Saúde

“Pare de dizer às pessoas que elas são guerreiras e que poderão vencer doenças incuráveis”

Desde que o senador americano John McCain anunciou seu diagnóstico de câncer cerebral, um coro de vozes ao redor do mundo passou a estimulá-lo a “lutar contra o câncer”. Mas McCain nos lembra que, diante de uma doença ameaçadora da vida, o que importa não é o fato de ser um lutador.

O que importa é o motivo da sua luta. Familiares, amigos e médicos de pacientes com doenças críticas precisam ter essa diferença muito clara em suas mentes.

Metáforas invocando guerra, batalha e espírito de luta são frequentemente utilizadas em resposta a um diagnóstico de câncer. Elas são muitas vezes ouvidas nas vozes das famílias de quem enfrenta doenças graves e com prognóstico sombrio nas UTIs. Isso não é uma surpresa. A adversidade muitas vezes desperta o impulso de lutar. Esse impulso pode ajudar aqueles que estão enfrentando desafios difíceis mas que são superáveis, como um câncer curável, por exemplo.

Mas esses lutadores deveriam sempre lutar contra a doença? O que acontece quando uma doença é incurável e provavelmente o levará à morte – como é quase certo no caso de McCain? Deveríamos renunciar à linguagem da batalha, como alguns especialistas em Cuidados Paliativos sugerem? Eles nos alertam sobre a possibilidade de que isso crie uma sensação de vergonha e fracasso quando a doença progride: “Eu não devo ter lutado o suficiente. Eu desapontei minha família.”

Certamente, a comunicação clara a respeito de objetivos atingíveis é importante, pois assim pacientes não permanecem lutando contra o impossível sem ter ideia disso. Como aponta o Dr. BJ Miller, paliativista, a guerra contra a morte é uma daquelas em que, em última instância, ninguém vence.

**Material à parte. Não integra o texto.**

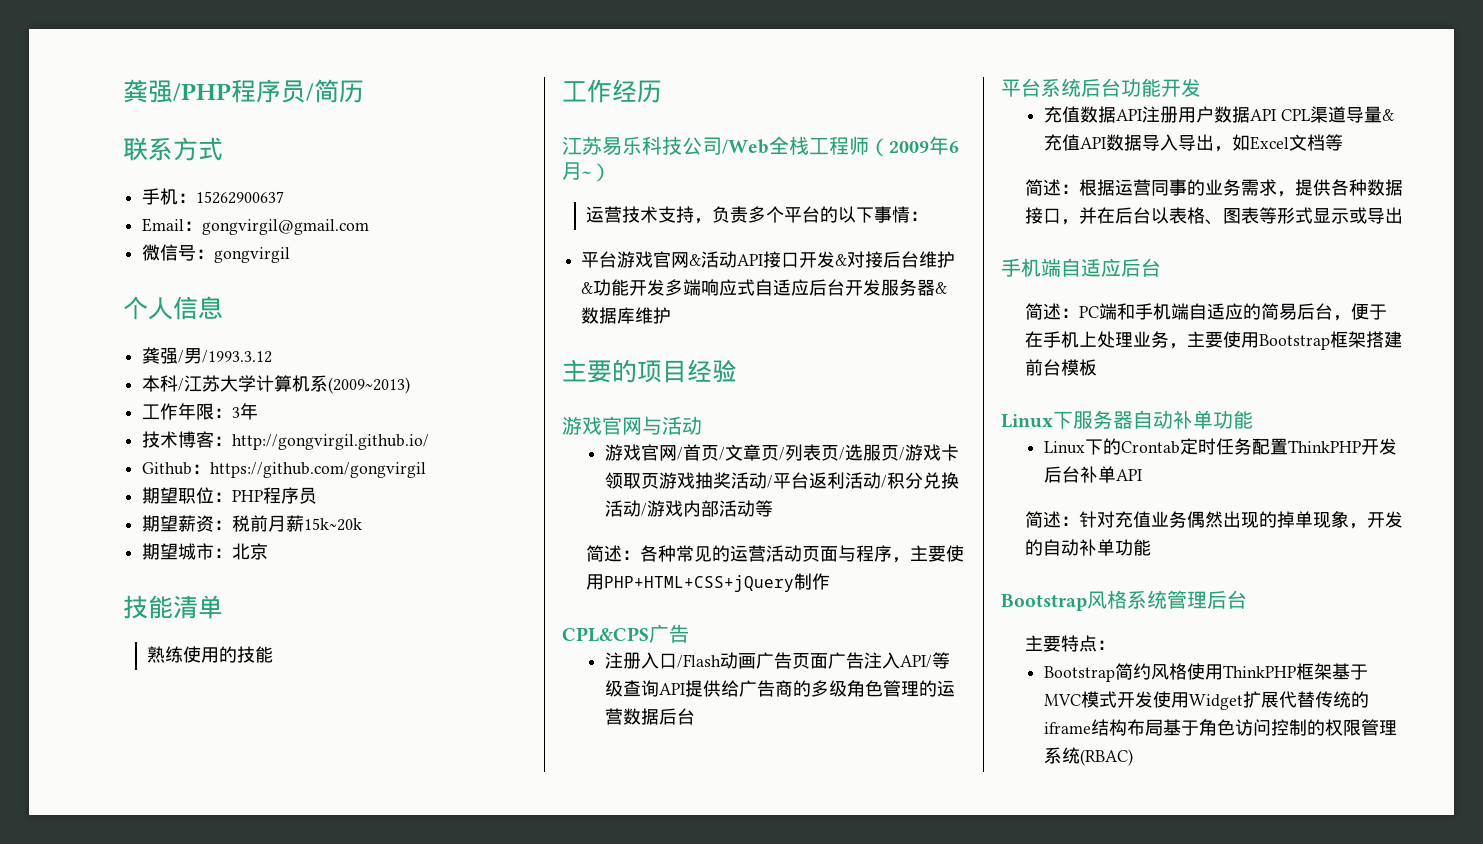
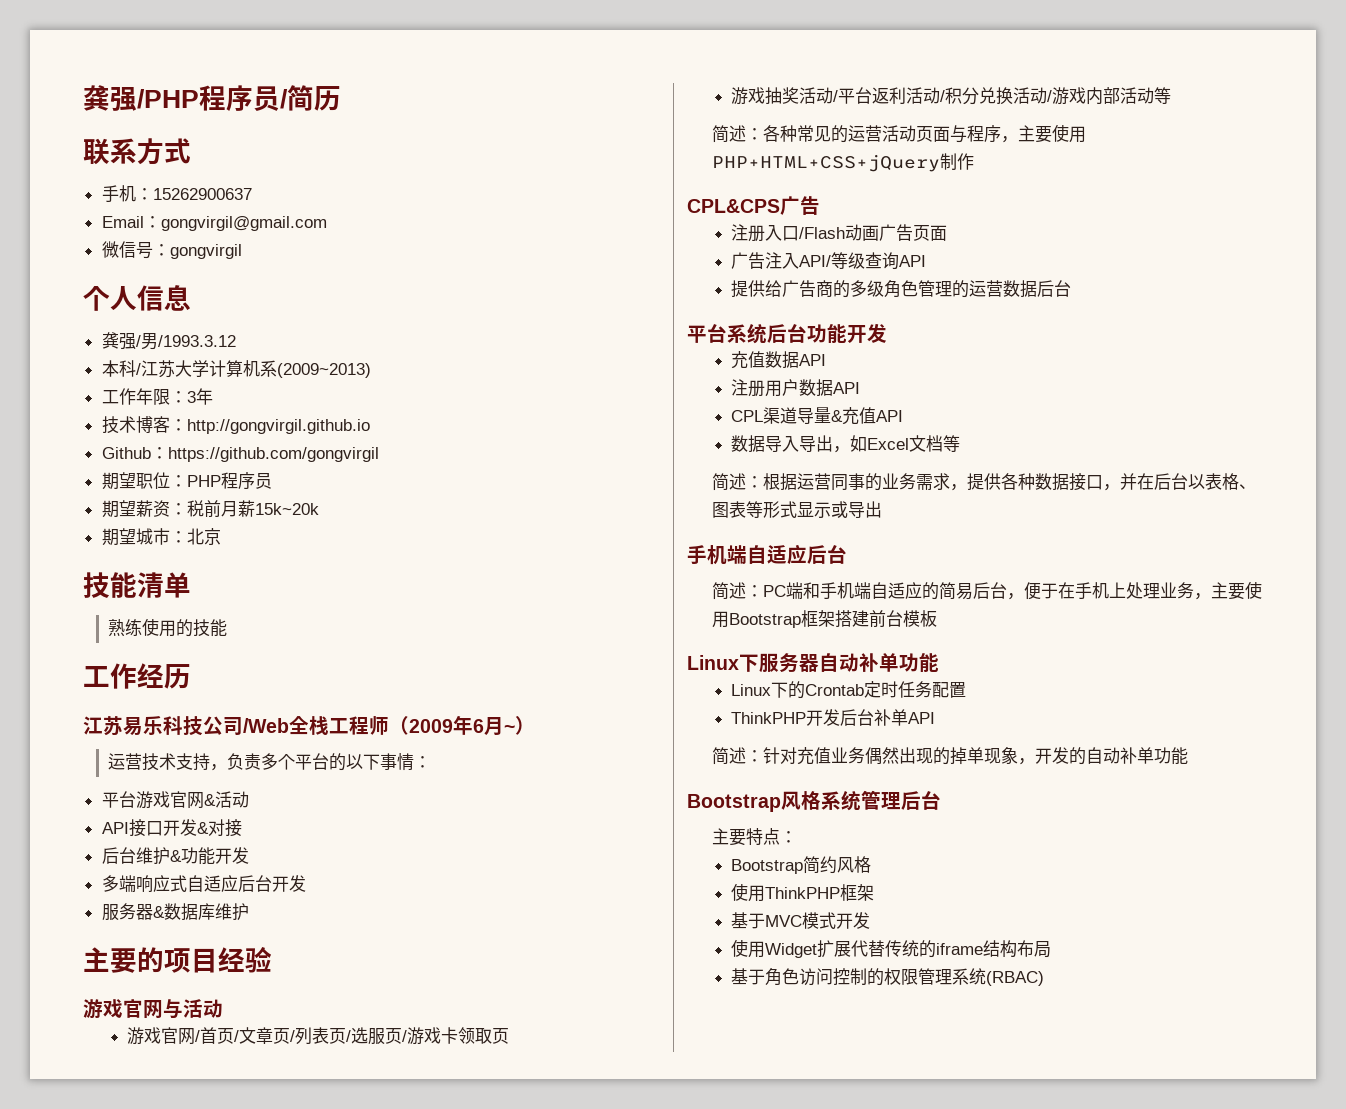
[232,434,430,450] http://gongvirgil.github.io/ -> [186,419,370,434] http://gongvirgil.github.io
(738, 259) none -> (249, 799) //
(884, 259) none -> (242, 828) //
(666, 287) none -> (249, 855) //
(882, 287) none -> (306, 883) //
(660, 481) none -> (509, 1036) //
(829, 661) none -> (947, 233) //
(686, 689) none -> (926, 261) //
(1143, 115) none -> (826, 360) //
(1277, 115) none -> (860, 388) //
(1107, 143) none -> (903, 416) //
(1289, 446) none -> (966, 690) //
(1188, 671) none -> (871, 864) //
(1333, 671) none -> (874, 892) //
(1154, 699) none -> (870, 920) //
(1164, 727) none -> (1051, 949) //

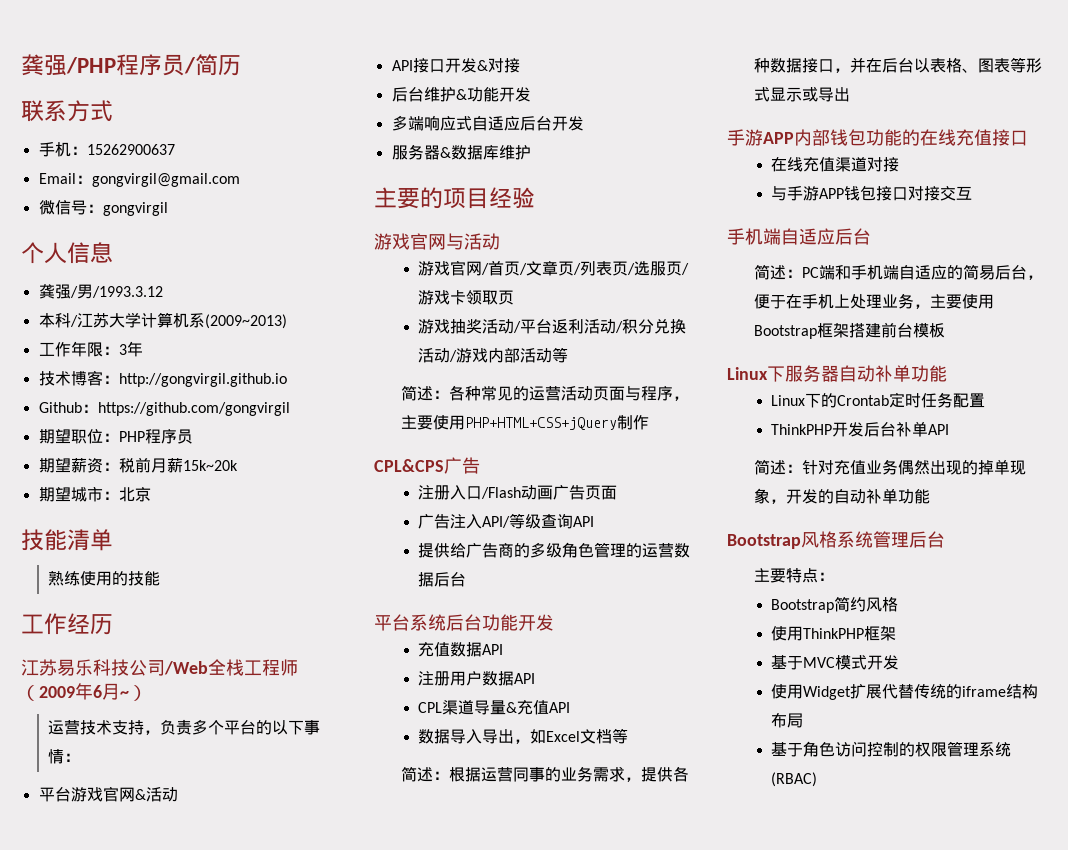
(883, 509) none -> [727,129,1028,146] [771,157,900,172] [771,185,973,201] // 手游APP内部钱包功能的在线充值接口 // 在线充值渠道对接 // 与手游APP钱包接口对接交互

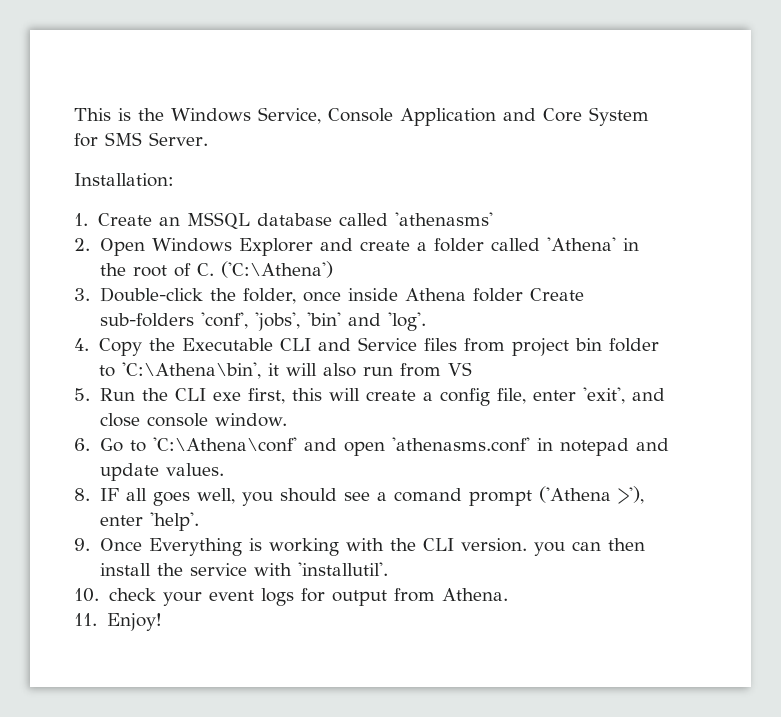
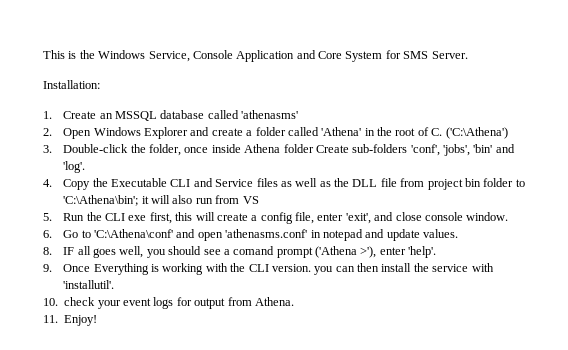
(457, 344) none -> [280,178,397,187] as well as the DLL file
[121,362,261,379] 'C:\Athena\bin', -> [63,195,139,206] 'C:\Athena\bin';

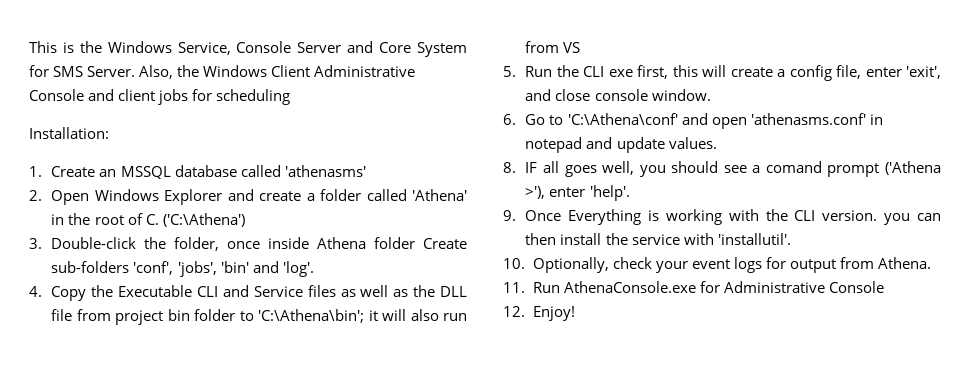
[236,50,295,62] Application -> [297,42,342,53] Server
(468, 55) none -> [139,65,416,79] [29,89,291,105] Also, the Windows Client Administrative Console and client jobs for scheduling
(58, 302) none -> [532,257,609,273] Optionally,
(58, 319) none -> [532,281,884,293] [503,306,525,317] Run AthenaConsole.exe for Administrative Console // 12.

Mas há um efeito colateral ainda mais trágico quando assumimos que guerreiros deveriam sempre batalhar contra a doença: a perda da oportunidade de lutar por coisas que são mais importantes – e atingíveis. Coisas como tempo com a família, a conclusão de planos, a recuperação de relacionamentos e mesmo listas de desejos a serem realizados antes de morrer.

Quando um paciente em cuidados paliativos me diz “Eu sou um guerreiro”, eu não digo a ele que a luta é inútil. Em vez disso, pergunto: “E pelo que nós devemos lutar?”

Uma vez que compreendo o que é o mais importante para meus pacientes, eu posso usar meu conhecimento médico sobre o que é possível para ajudá-los a direcionar sua “luta” para objetivos atingíveis. Eu também posso ajudá-los a evitar o desperdício de uma quantidade finita de tempo e energia com objetivos inalcançáveis.

É claro, alguns tipos de câncer são curáveis, e lutar com todas as armas para superá-los é a escolha que muitos fariam. Mas outros enfrentam tumores malignos que vão quase que certamente ceifar suas vidas, e que podem resultar na perda de habilidades essenciais antes disso. Diante de uma ameaça dessa natureza, é vital que auxiliemos as pessoas a escolher pelo que querem lutar.

As atitudes de McCain têm mostrado que ele compreende isso. Diante de uma doença grave, ele tem priorizado tempo com a família, e expressado suas ideias sobre questões como o banimento de militares transgêneros pelo Presidente Donald Trump e o perdão do xerife aposentado Joe Arpaio. No mês passado, após seu diagnóstico, ele retornou a Washington para registrar seu voto contra o novo sistema de saúde. Ele continua a exortar seus colegas a comprometerem-se a trabalhar em várias questões, incluindo seu antigo sonho da reforma na imigração.

Nesse caso, o heroísmo nunca esteve relacionado a guerrear imprudentemente contra adversários invencíveis, e sim a lutar pacientemente e ininterruptamente pelo que lhe parece certo. Este é o poder de lutar por algo significativo.

Da próxima vez em que assistirmos a uma figura pública, ou membro da família ou amigo, que esteja lidando com uma doença limitadora da vida, sejamos livres para usar a metáfora se ela parecer pertinente, mas com um pequeno ajuste. No lugar de “Você pode vencer isso”, tentemos “Posso ajudar você a lutar pelo que?”

*Tradução livre do texto publicado pela Dra. Kathryn B. Kirkland, médica paliativista, no USA today.

(Fonte: nofinaldocorredor)

*Texto publicado com a autorização da autora.